● **Records shown**

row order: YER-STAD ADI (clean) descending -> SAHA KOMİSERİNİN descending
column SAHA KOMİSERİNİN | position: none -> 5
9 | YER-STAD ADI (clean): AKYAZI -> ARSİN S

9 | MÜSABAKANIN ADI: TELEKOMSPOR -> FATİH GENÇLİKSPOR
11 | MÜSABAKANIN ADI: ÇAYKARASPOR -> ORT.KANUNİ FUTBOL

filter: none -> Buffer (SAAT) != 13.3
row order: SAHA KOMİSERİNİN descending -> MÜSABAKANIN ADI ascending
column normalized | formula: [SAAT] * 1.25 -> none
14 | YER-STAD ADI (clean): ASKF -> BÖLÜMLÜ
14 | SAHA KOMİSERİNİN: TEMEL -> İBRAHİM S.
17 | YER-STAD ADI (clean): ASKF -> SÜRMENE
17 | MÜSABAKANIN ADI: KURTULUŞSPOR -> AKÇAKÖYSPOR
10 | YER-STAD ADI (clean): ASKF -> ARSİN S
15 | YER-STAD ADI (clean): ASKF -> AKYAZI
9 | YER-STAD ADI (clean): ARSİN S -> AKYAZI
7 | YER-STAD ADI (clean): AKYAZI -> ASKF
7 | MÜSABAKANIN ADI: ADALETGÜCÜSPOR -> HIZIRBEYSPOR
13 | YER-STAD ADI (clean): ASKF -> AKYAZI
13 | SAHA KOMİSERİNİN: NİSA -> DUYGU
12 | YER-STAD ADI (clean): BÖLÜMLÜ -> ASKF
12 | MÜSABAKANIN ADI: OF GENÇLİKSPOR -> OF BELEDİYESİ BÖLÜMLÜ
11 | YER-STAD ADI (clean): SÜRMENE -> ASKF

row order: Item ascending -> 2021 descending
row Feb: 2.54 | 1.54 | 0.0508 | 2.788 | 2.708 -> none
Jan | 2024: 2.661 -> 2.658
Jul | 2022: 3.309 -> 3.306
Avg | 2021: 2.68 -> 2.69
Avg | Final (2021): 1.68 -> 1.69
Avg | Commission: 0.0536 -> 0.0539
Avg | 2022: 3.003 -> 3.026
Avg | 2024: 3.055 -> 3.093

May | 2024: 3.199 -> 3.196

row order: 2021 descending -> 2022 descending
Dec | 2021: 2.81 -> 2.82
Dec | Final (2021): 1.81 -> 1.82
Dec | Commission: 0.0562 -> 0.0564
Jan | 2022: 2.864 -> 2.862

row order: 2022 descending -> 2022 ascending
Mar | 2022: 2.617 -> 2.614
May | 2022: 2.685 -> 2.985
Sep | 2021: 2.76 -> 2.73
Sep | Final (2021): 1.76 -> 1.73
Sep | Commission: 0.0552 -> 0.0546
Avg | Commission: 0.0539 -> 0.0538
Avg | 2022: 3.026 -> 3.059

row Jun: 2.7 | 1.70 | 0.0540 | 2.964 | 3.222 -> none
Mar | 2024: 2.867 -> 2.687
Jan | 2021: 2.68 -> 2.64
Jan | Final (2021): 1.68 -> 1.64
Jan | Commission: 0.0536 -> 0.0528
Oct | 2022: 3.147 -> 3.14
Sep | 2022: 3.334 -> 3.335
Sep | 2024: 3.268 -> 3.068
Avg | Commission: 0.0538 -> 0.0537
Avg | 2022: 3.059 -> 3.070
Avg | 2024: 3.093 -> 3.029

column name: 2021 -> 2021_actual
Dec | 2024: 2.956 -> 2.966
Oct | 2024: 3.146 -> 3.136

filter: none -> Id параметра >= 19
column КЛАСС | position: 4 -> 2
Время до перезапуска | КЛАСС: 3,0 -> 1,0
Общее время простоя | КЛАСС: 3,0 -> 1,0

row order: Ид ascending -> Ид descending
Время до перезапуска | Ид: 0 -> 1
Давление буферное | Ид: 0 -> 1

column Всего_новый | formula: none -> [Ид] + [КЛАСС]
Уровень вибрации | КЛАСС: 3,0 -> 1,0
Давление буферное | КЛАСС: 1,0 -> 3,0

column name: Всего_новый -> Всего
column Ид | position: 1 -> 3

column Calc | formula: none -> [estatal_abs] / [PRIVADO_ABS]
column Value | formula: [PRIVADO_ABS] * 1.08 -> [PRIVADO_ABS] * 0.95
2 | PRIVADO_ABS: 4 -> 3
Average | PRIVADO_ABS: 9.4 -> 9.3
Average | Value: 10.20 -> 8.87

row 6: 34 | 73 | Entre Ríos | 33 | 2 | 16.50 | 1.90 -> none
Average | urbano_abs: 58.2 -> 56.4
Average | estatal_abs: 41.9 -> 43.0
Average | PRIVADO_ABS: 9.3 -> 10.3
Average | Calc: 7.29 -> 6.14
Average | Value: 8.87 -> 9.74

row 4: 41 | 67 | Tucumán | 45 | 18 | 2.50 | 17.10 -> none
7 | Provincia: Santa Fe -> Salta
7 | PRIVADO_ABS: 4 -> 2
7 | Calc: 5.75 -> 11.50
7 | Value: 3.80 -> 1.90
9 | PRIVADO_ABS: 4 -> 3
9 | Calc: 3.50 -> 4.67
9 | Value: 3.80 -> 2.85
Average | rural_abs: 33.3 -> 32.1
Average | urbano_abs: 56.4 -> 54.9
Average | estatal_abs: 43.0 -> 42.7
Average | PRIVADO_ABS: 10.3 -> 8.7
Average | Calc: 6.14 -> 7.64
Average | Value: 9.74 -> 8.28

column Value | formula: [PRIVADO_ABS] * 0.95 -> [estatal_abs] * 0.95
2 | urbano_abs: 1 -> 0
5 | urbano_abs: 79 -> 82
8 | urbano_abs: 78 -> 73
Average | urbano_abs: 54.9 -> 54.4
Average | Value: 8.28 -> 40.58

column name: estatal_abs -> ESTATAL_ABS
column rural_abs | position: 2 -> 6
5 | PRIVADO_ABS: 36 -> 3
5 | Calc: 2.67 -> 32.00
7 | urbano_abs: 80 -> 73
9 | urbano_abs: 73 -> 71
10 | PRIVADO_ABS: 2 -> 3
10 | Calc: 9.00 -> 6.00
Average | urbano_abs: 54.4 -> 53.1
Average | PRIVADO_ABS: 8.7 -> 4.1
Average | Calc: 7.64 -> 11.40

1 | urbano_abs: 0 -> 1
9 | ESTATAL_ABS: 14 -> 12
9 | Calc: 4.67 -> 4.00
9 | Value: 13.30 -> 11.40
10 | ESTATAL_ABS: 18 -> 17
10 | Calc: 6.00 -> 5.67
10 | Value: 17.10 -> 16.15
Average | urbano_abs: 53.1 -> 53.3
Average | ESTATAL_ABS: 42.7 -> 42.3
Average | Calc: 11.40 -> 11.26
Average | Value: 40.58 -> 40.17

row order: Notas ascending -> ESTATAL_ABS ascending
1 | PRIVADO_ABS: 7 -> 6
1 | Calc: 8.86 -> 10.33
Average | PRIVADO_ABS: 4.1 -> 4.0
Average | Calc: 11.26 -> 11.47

● **Exercise aim**
Every line in the records has to be written out again exactly.

● **Solution for this exercise**
row order: YER-STAD ADI (clean) descending -> SAHA KOMİSERİNİN descending
column SAHA KOMİSERİNİN | position: none -> 5
9 | YER-STAD ADI (clean): AKYAZI -> ARSİN S

9 | MÜSABAKANIN ADI: TELEKOMSPOR -> FATİH GENÇLİKSPOR
11 | MÜSABAKANIN ADI: ÇAYKARASPOR -> ORT.KANUNİ FUTBOL

filter: none -> Buffer (SAAT) != 13.3
row order: SAHA KOMİSERİNİN descending -> MÜSABAKANIN ADI ascending
column normalized | formula: [SAAT] * 1.25 -> none
14 | YER-STAD ADI (clean): ASKF -> BÖLÜMLÜ
14 | SAHA KOMİSERİNİN: TEMEL -> İBRAHİM S.
17 | YER-STAD ADI (clean): ASKF -> SÜRMENE
17 | MÜSABAKANIN ADI: KURTULUŞSPOR -> AKÇAKÖYSPOR
10 | YER-STAD ADI (clean): ASKF -> ARSİN S
15 | YER-STAD ADI (clean): ASKF -> AKYAZI
9 | YER-STAD ADI (clean): ARSİN S -> AKYAZI
7 | YER-STAD ADI (clean): AKYAZI -> ASKF
7 | MÜSABAKANIN ADI: ADALETGÜCÜSPOR -> HIZIRBEYSPOR
13 | YER-STAD ADI (clean): ASKF -> AKYAZI
13 | SAHA KOMİSERİNİN: NİSA -> DUYGU
12 | YER-STAD ADI (clean): BÖLÜMLÜ -> ASKF
12 | MÜSABAKANIN ADI: OF GENÇLİKSPOR -> OF BELEDİYESİ BÖLÜMLÜ
11 | YER-STAD ADI (clean): SÜRMENE -> ASKF

row order: Item ascending -> 2021 descending
row Feb: 2.54 | 1.54 | 0.0508 | 2.788 | 2.708 -> none
Jan | 2024: 2.661 -> 2.658
Jul | 2022: 3.309 -> 3.306
Avg | 2021: 2.68 -> 2.69
Avg | Final (2021): 1.68 -> 1.69
Avg | Commission: 0.0536 -> 0.0539
Avg | 2022: 3.003 -> 3.026
Avg | 2024: 3.055 -> 3.093

May | 2024: 3.199 -> 3.196

row order: 2021 descending -> 2022 descending
Dec | 2021: 2.81 -> 2.82
Dec | Final (2021): 1.81 -> 1.82
Dec | Commission: 0.0562 -> 0.0564
Jan | 2022: 2.864 -> 2.862

row order: 2022 descending -> 2022 ascending
Mar | 2022: 2.617 -> 2.614
May | 2022: 2.685 -> 2.985
Sep | 2021: 2.76 -> 2.73
Sep | Final (2021): 1.76 -> 1.73
Sep | Commission: 0.0552 -> 0.0546
Avg | Commission: 0.0539 -> 0.0538
Avg | 2022: 3.026 -> 3.059

row Jun: 2.7 | 1.70 | 0.0540 | 2.964 | 3.222 -> none
Mar | 2024: 2.867 -> 2.687
Jan | 2021: 2.68 -> 2.64
Jan | Final (2021): 1.68 -> 1.64
Jan | Commission: 0.0536 -> 0.0528
Oct | 2022: 3.147 -> 3.14
Sep | 2022: 3.334 -> 3.335
Sep | 2024: 3.268 -> 3.068
Avg | Commission: 0.0538 -> 0.0537
Avg | 2022: 3.059 -> 3.070
Avg | 2024: 3.093 -> 3.029

column name: 2021 -> 2021_actual
Dec | 2024: 2.956 -> 2.966
Oct | 2024: 3.146 -> 3.136

filter: none -> Id параметра >= 19
column КЛАСС | position: 4 -> 2
Время до перезапуска | КЛАСС: 3,0 -> 1,0
Общее время простоя | КЛАСС: 3,0 -> 1,0

row order: Ид ascending -> Ид descending
Время до перезапуска | Ид: 0 -> 1
Давление буферное | Ид: 0 -> 1

column Всего_новый | formula: none -> [Ид] + [КЛАСС]
Уровень вибрации | КЛАСС: 3,0 -> 1,0
Давление буферное | КЛАСС: 1,0 -> 3,0

column name: Всего_новый -> Всего
column Ид | position: 1 -> 3

column Calc | formula: none -> [estatal_abs] / [PRIVADO_ABS]
column Value | formula: [PRIVADO_ABS] * 1.08 -> [PRIVADO_ABS] * 0.95
2 | PRIVADO_ABS: 4 -> 3
Average | PRIVADO_ABS: 9.4 -> 9.3
Average | Value: 10.20 -> 8.87

row 6: 34 | 73 | Entre Ríos | 33 | 2 | 16.50 | 1.90 -> none
Average | urbano_abs: 58.2 -> 56.4
Average | estatal_abs: 41.9 -> 43.0
Average | PRIVADO_ABS: 9.3 -> 10.3
Average | Calc: 7.29 -> 6.14
Average | Value: 8.87 -> 9.74

row 4: 41 | 67 | Tucumán | 45 | 18 | 2.50 | 17.10 -> none
7 | Provincia: Santa Fe -> Salta
7 | PRIVADO_ABS: 4 -> 2
7 | Calc: 5.75 -> 11.50
7 | Value: 3.80 -> 1.90
9 | PRIVADO_ABS: 4 -> 3
9 | Calc: 3.50 -> 4.67
9 | Value: 3.80 -> 2.85
Average | rural_abs: 33.3 -> 32.1
Average | urbano_abs: 56.4 -> 54.9
Average | estatal_abs: 43.0 -> 42.7
Average | PRIVADO_ABS: 10.3 -> 8.7
Average | Calc: 6.14 -> 7.64
Average | Value: 9.74 -> 8.28

column Value | formula: [PRIVADO_ABS] * 0.95 -> [estatal_abs] * 0.95
2 | urbano_abs: 1 -> 0
5 | urbano_abs: 79 -> 82
8 | urbano_abs: 78 -> 73
Average | urbano_abs: 54.9 -> 54.4
Average | Value: 8.28 -> 40.58

column name: estatal_abs -> ESTATAL_ABS
column rural_abs | position: 2 -> 6
5 | PRIVADO_ABS: 36 -> 3
5 | Calc: 2.67 -> 32.00
7 | urbano_abs: 80 -> 73
9 | urbano_abs: 73 -> 71
10 | PRIVADO_ABS: 2 -> 3
10 | Calc: 9.00 -> 6.00
Average | urbano_abs: 54.4 -> 53.1
Average | PRIVADO_ABS: 8.7 -> 4.1
Average | Calc: 7.64 -> 11.40

1 | urbano_abs: 0 -> 1
9 | ESTATAL_ABS: 14 -> 12
9 | Calc: 4.67 -> 4.00
9 | Value: 13.30 -> 11.40
10 | ESTATAL_ABS: 18 -> 17
10 | Calc: 6.00 -> 5.67
10 | Value: 17.10 -> 16.15
Average | urbano_abs: 53.1 -> 53.3
Average | ESTATAL_ABS: 42.7 -> 42.3
Average | Calc: 11.40 -> 11.26
Average | Value: 40.58 -> 40.17

row order: Notas ascending -> ESTATAL_ABS ascending
1 | PRIVADO_ABS: 7 -> 6
1 | Calc: 8.86 -> 10.33
Average | PRIVADO_ABS: 4.1 -> 4.0
Average | Calc: 11.26 -> 11.47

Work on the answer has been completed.